Hacker Newsnew | past | comments | ask | show | jobs | submit | vlmutolo's commentslogin


This article is a little confusing. I think this is a roundabout way to invent the blocked bloom filter with k=2 bits inserted per element.

It seems like the authors wanted to use a single hash for performance (?). Maybe they correctly determined that naive Bloom filters have poor cache locality and reinvented block bloom filters from there.

Overall, I think block bloom filters should be the default most people reach for. They completely solve the cache locality issues (single cache miss per element lookup), and they sacrifice only like 10–15% space increase to do it. I had a simple implementation running at something like 20ns per query with maybe k=9. It would be about 9x that for native Bloom filters.

There’s some discussion in the article about using a single hash to come up with various indexing locations, but it’s simpler to just think of block bloom filters as:

1. Hash-0 gets you the block index

2. Hash-1 through hash-k get you the bits inside the block

If your implementation slices up a single hash to divide it into multiple smaller hashes, that’s fine.
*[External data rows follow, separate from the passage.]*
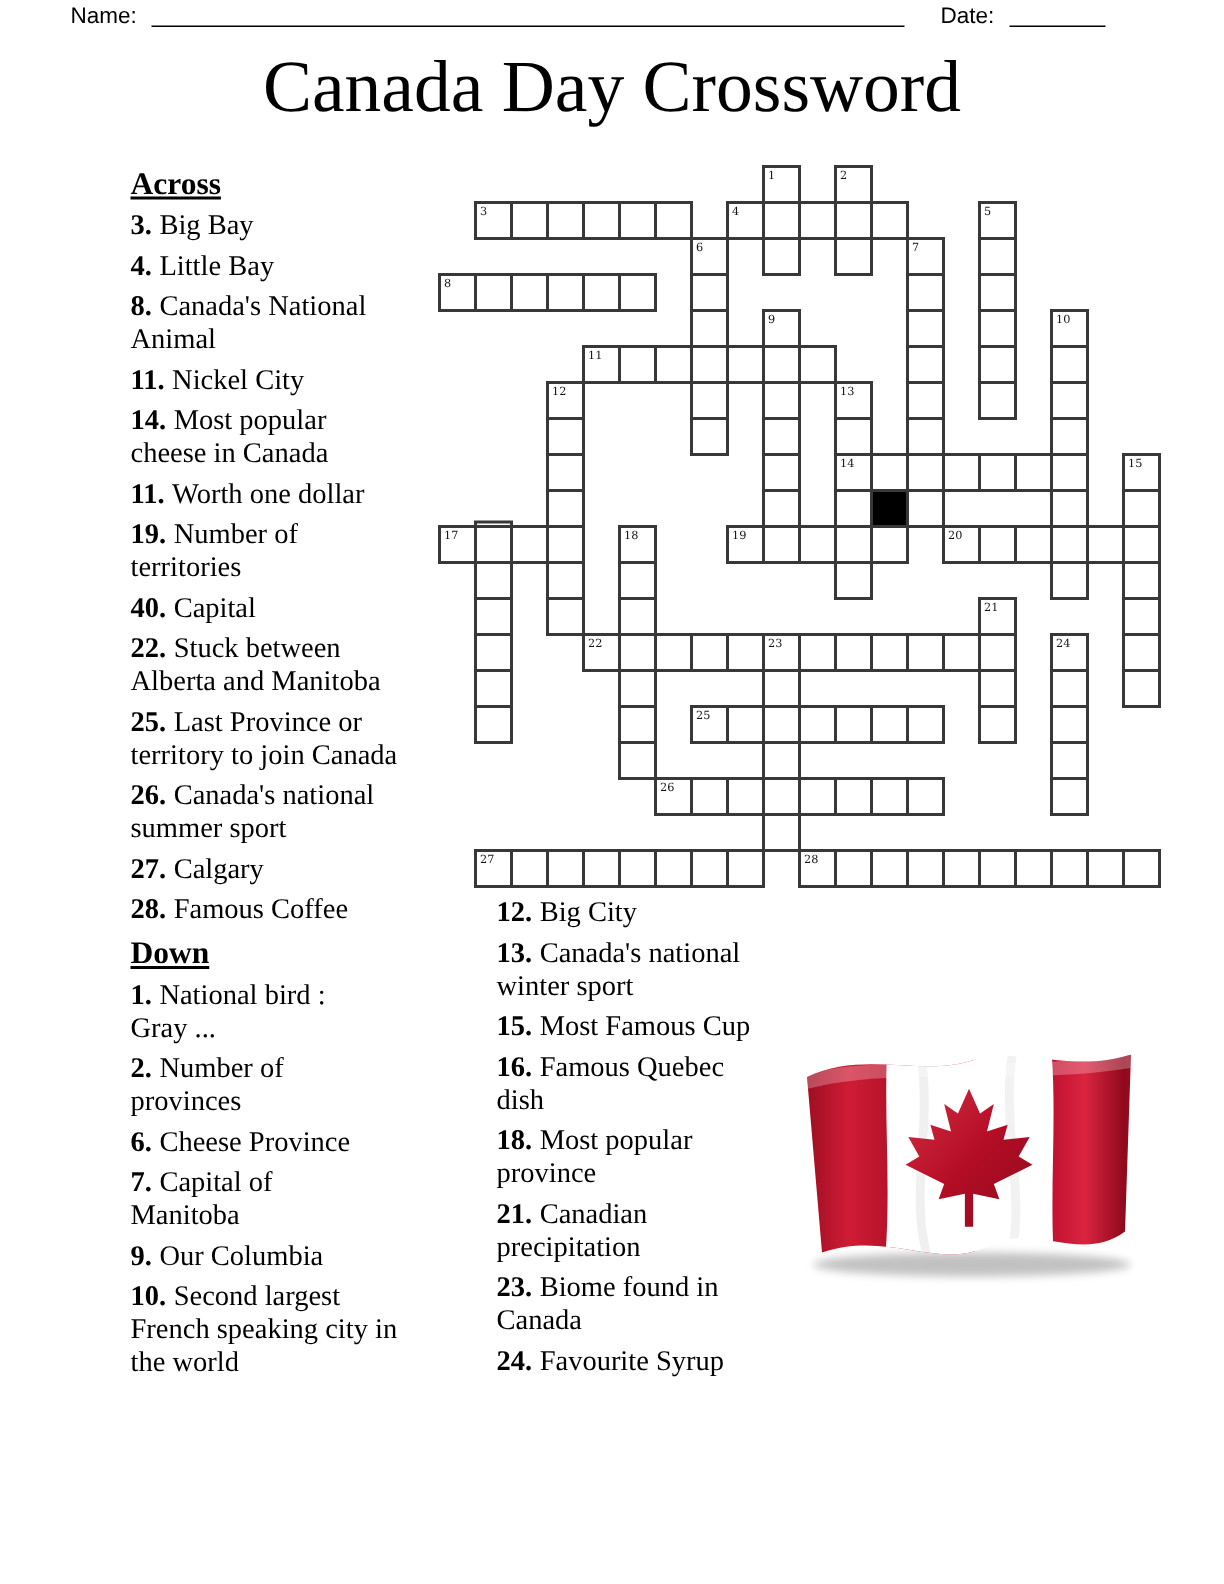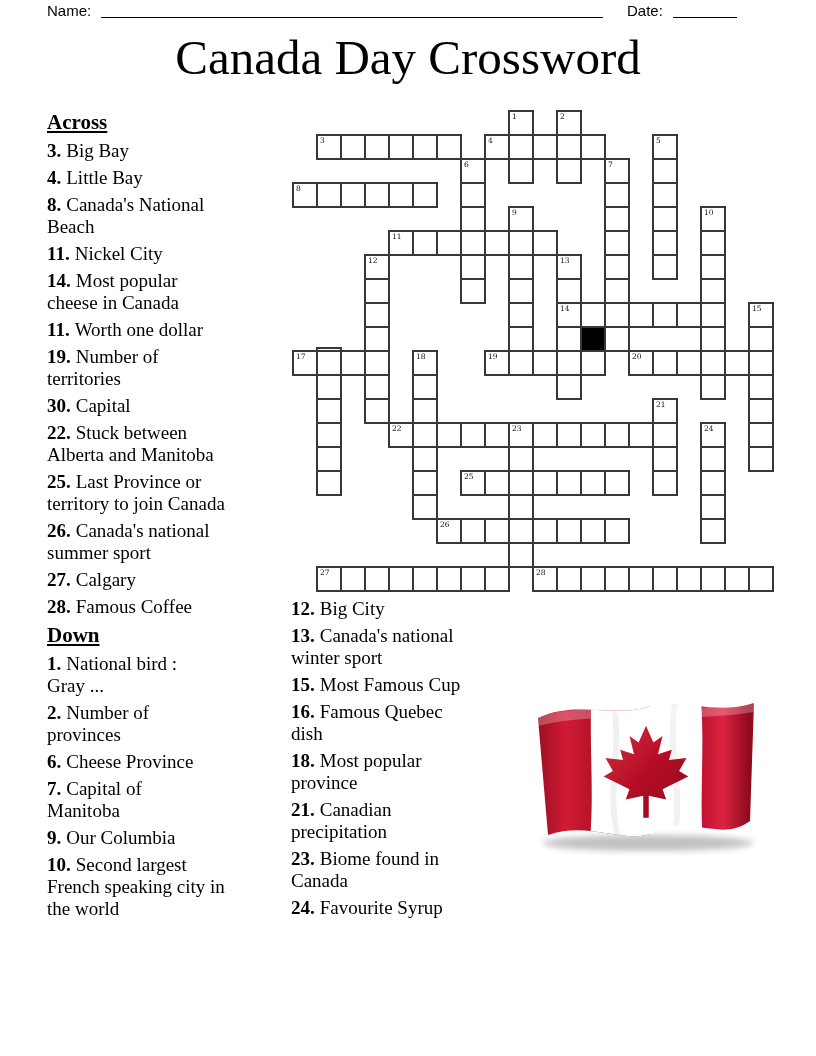--- a/index.html
+++ b/index.html
@@ -20,7 +20,7 @@
     font:normal 49px/56px "Liberation Serif", serif; letter-spacing:0;
   }
   
-  .clue-col { position:absolute; }
+  .clue-col { position:absolute;margin-left:40px; }
   #across-col { left:47px; top:110px; width:243px; }
   #down-col-b { left:291px; top:598px; width:228px; }
   .clue-heading {

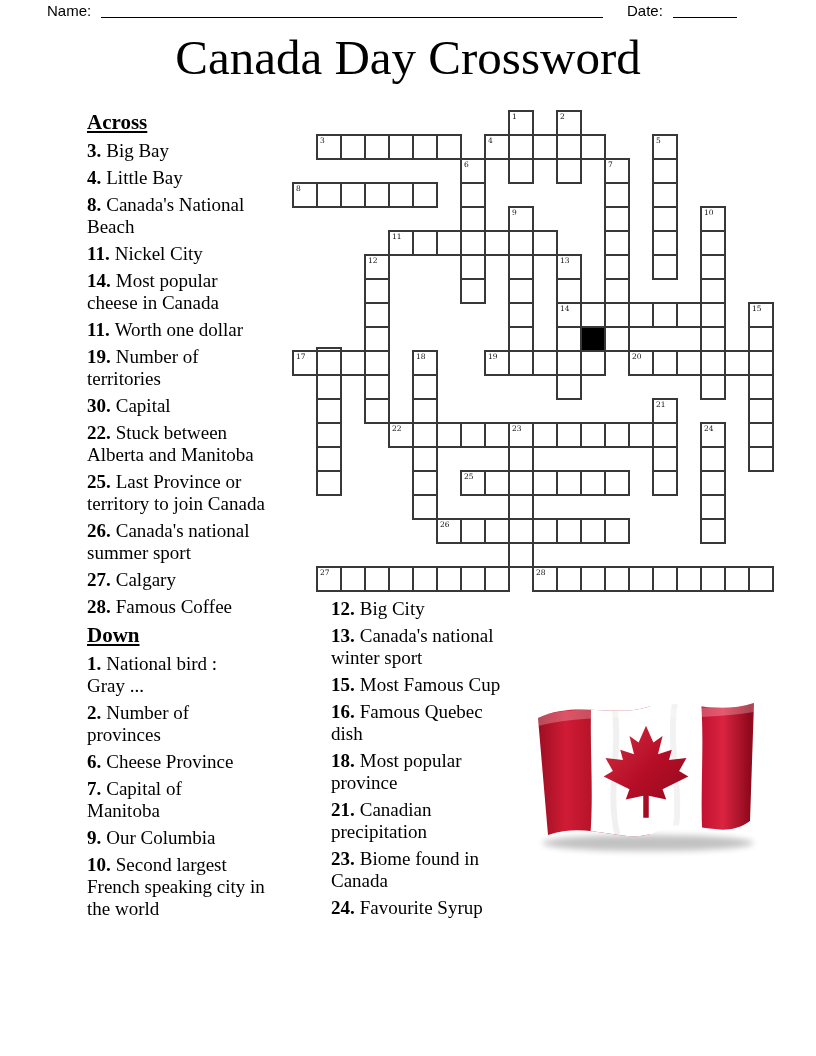--- a/index.html
+++ b/index.html
@@ -285,7 +285,7 @@
         <div class="clue"><span class="cnum2">3.</span><span class="ctext">Big Bay</span></div>
         <div class="clue"><span class="cnum2">4.</span><span class="ctext">Little Bay</span></div>
         <div class="clue"><span class="cnum2">8.</span><span class="ctext">Canada's National
-Beach</span></div>
+Animal</span></div>
         <div class="clue"><span class="cnum2">11.</span><span class="ctext">Nickel City</span></div>
         <div class="clue"><span class="cnum2">14.</span><span class="ctext">Most popular
 cheese in Canada</span></div>

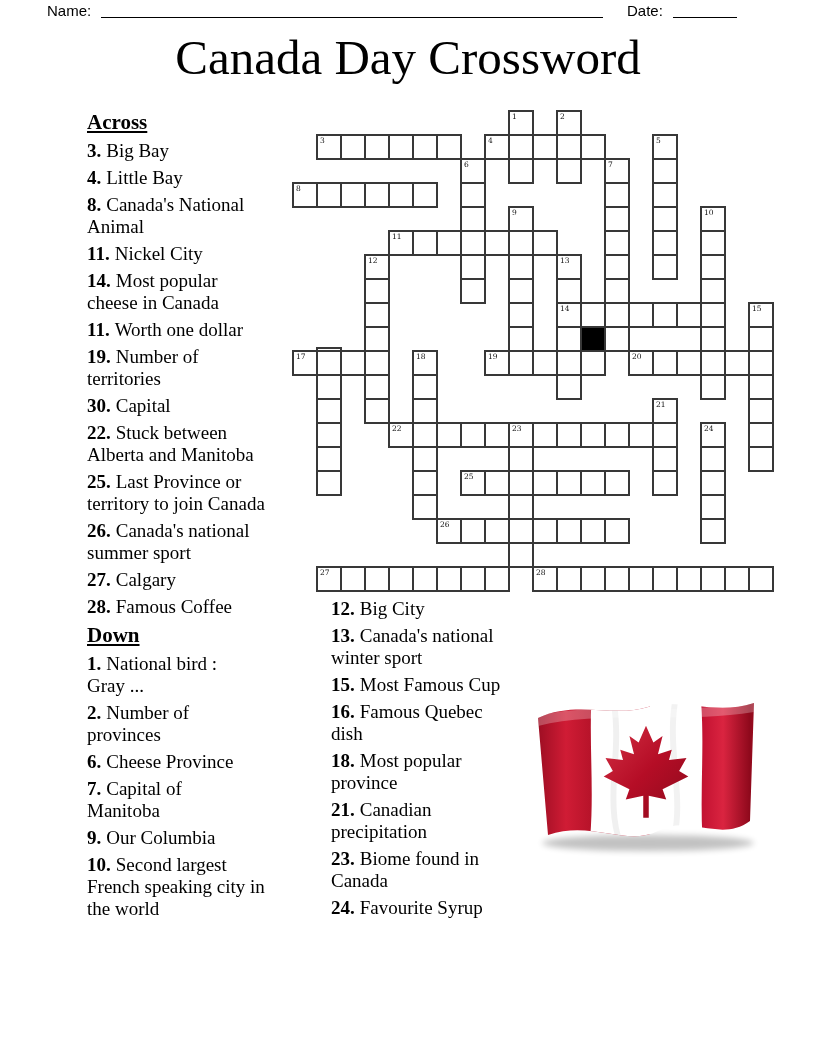--- a/index.html
+++ b/index.html
@@ -292,7 +292,7 @@
         <div class="clue"><span class="cnum2">11.</span><span class="ctext">Worth one dollar</span></div>
         <div class="clue"><span class="cnum2">19.</span><span class="ctext">Number of
 territories</span></div>
-        <div class="clue"><span class="cnum2">30.</span><span class="ctext">Capital</span></div>
+        <div class="clue"><span class="cnum2">40.</span><span class="ctext">Capital</span></div>
         <div class="clue"><span class="cnum2">22.</span><span class="ctext">Stuck between
 Alberta and Manitoba</span></div>
         <div class="clue"><span class="cnum2">25.</span><span class="ctext">Last Province or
Yeah I kind of think authors didn't conduct a thorough-enough literature review here. There are well-known relations between number of hash functions you use and the FPR, cache-blocking and register-blocking are classic techniques (Cache-, Hash-, and Space-Efficient Bloom Filters by Putze et. al), and there are even ways of generating patterns from only a single hash function that works well (shamelessly shilling my own blogpost on the topic: https://save-buffer.github.io/bloom_filter.html)

I also find the use of atomics to build the filter confusing here. If you're doing a join, you're presumably doing a batch of hashes, so it'd be much more efficient to partition your Bloom filter, lock the partitions, and do a bulk insertion.


Your blogpost is great! Except for one detail: you have used modulo n. If n is not known at compile time, multiply+shift is much faster [1]. Division and modulo (remainder) are slow, except on Apple silicon (I don't know what they did there). BTW for blocked Bloom filters, there are some SIMD variants that seem to be simpler than yours [2] (maybe I'm wrong, I didn't look at the details, just it seems yours uses more code). I implemented a register-based one in one in Java here [3].

Bulk insertion: yes, if there are many keys, bulk insertion is faster. For xor filters, I used radix sort before insertion [4] (I should have documented the code better), but for fuse filters and blocked Bloom filters it might not be worth it, unless if the filter is huge.

[1] https://lemire.me/blog/2016/06/27/a-fast-alternative-to-the-... [2] https://github.com/FastFilter/fastfilter_cpp/blob/master/src... [3] https://github.com/FastFilter/fastfilter_java/blob/master/fa... [4] https://github.com/FastFilter/fastfilter_cpp/blob/master/src...


Very interesting blog post. I’d never seen that method for quickly computing the patterns. I thought I had done a lot of research on bloom filters, too!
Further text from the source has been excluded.